This past week, my fellow Kentucky Youth Advocates team member Mahak Kalra and I had the opportunity to visit the University of Louisville Pediatrics Downtown location. Far more than your typical pediatrician’s office, this location is an integrated health care clinic. Integrated care is a model that helps meet the health needs of our children by extending services beyond primary care.
Two aspects of integrated care are particularly important for children: comprehensive care and co-location of services. Comprehensive care means that a full range of services are offered to the child, including preventive care, treatment, and connecting families to social support services if needed. Co-located services (i.e., primary care, oral health care, behavioral health, and social services offered at one site) are more convenient for families, increasing the likelihood that children will receive the care they need.
At the first stop on our tour, we were introduced to the onsite social workers. One social worker provides case management for families, while a clinical social worker provides behavioral health services. The clinical social worker is available for regularly scheduled appointments or for family consults when the pediatrician believes a child may have a behavioral health diagnosis.

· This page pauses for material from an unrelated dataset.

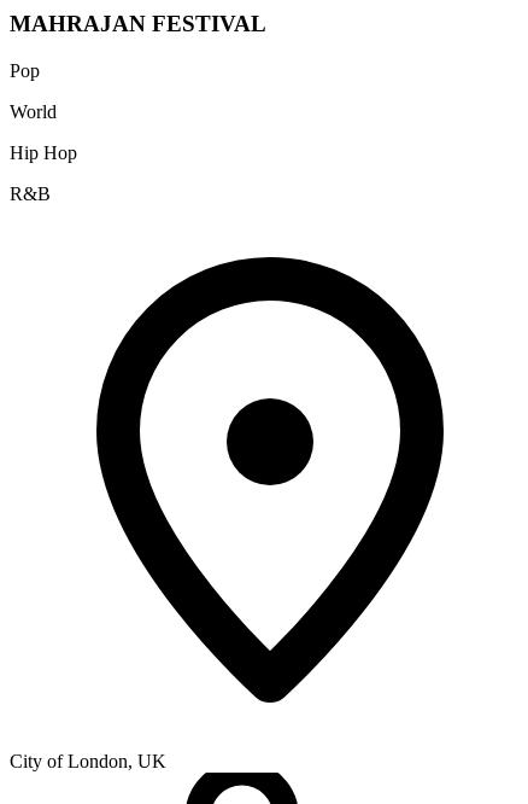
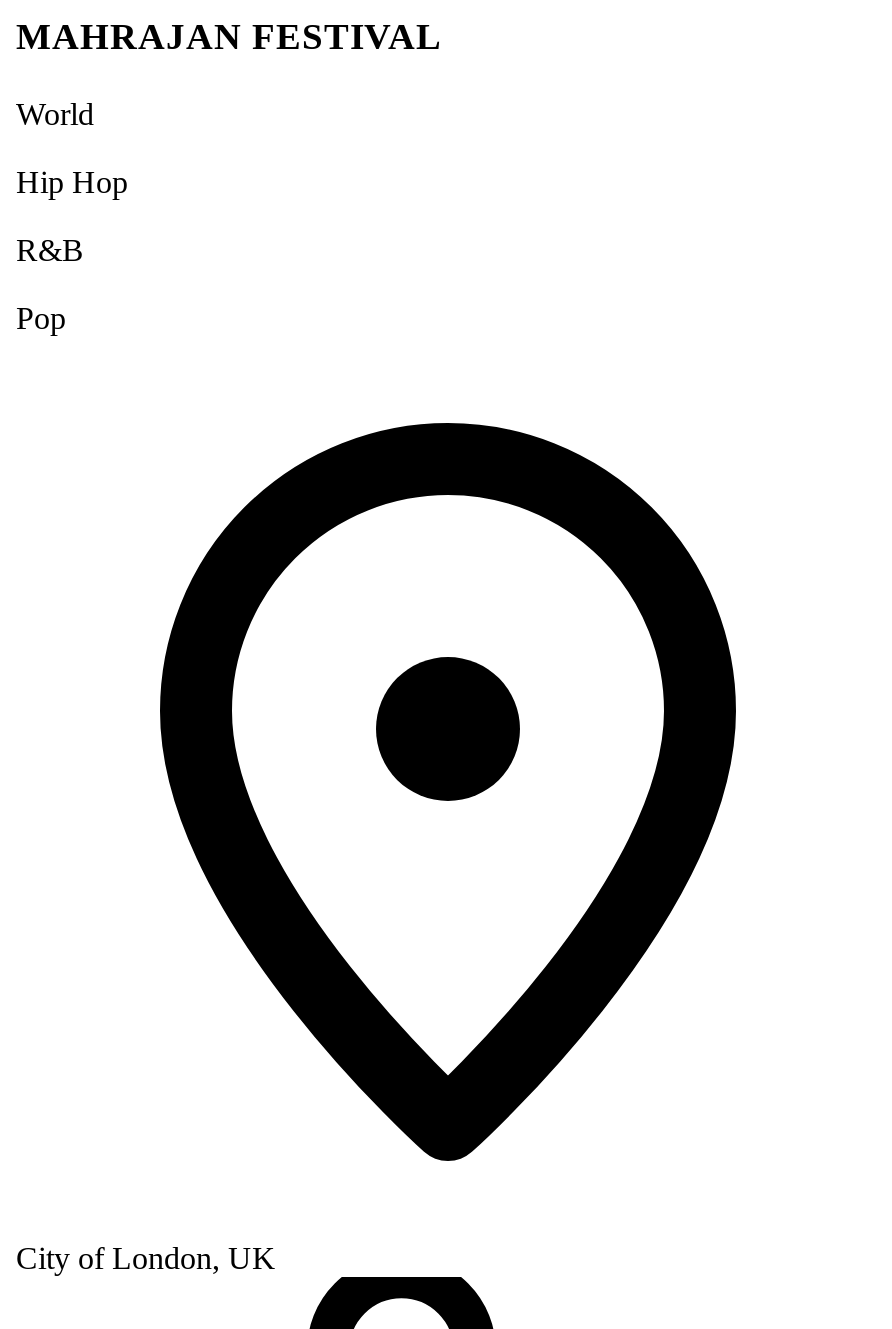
moved [10,60,40,81] -> [16,301,66,335]: Pop
moved [10,101,77,204] -> [16,97,128,267]: World | Hip Hop | R&B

In addition to the social workers, University of Louisville dental students and residents also staff an oral health clinic. Although the oral health clinic was located at this practice, it appeared that the pediatricians and oral health clinic staff did not communicate about patients. To meet all health needs of children, it would be ideal if a pediatrician screened for oral health issues and was able to walk the child down the hall to see a dentist (or dental student). Or, if a child had an appointment with the dentist, and the dentist noticed a physical or behavioral health issue, she could speak with the pediatrician or social worker about the patient so that the child’s needs could be addressed in the same visit.
A Managed Care Organization (MCO) representative is present in the office to provide case management for families covered under that MCO to ensure that they receive the maximum benefits for their children. Understanding health coverage benefits, and how to access those benefits, can be confusing. Helping families make the most of their health coverage is essential for improving child health.
Oftentimes, families accessing health care need more than medical treatment. To better help those families, this clinic also houses a legal aid office. Families who find that they are in need of legal services beyond health care can access those services in the same building.
Just down the hall from the legal aid office is another non-medical but essential program for children’s health: the Women, Infants, and Children (WIC) office. Parents or guardians can access WIC services after a pediatrician’s visit, or anytime outside of a primary care appointment. These services include supplemental foods; nutrition education for low-income women who are pregnant, nursing, or postpartum; and supports for infants and children up to age five identified as nutritionally at-risk. These services promote a child’s overall health by supporting the mother and providing nutrition resources for a child to eat healthy.
At this particular clinic, it is easy to see how integrating primary medical care, behavioral health services, oral health, and non-medical services benefit the patients and their families. The doctors, nurses, and other health care providers we spoke to explained that integration really occurs when the different providers talk to each other about a specific case to positively impact the health needs of that child and her family.
Integrated care is the best case scenario to meet the diverse health needs of children. On our visit we saw a multi-specialty practice providing multiple types of health care services, with providers communicating with one another to ensure all of a child’s particular health needs are met. Clinics like this one, particularly if they could incorporate more providers with different health care specialties, could increase access to quality, coordinated care for kids across Kentucky.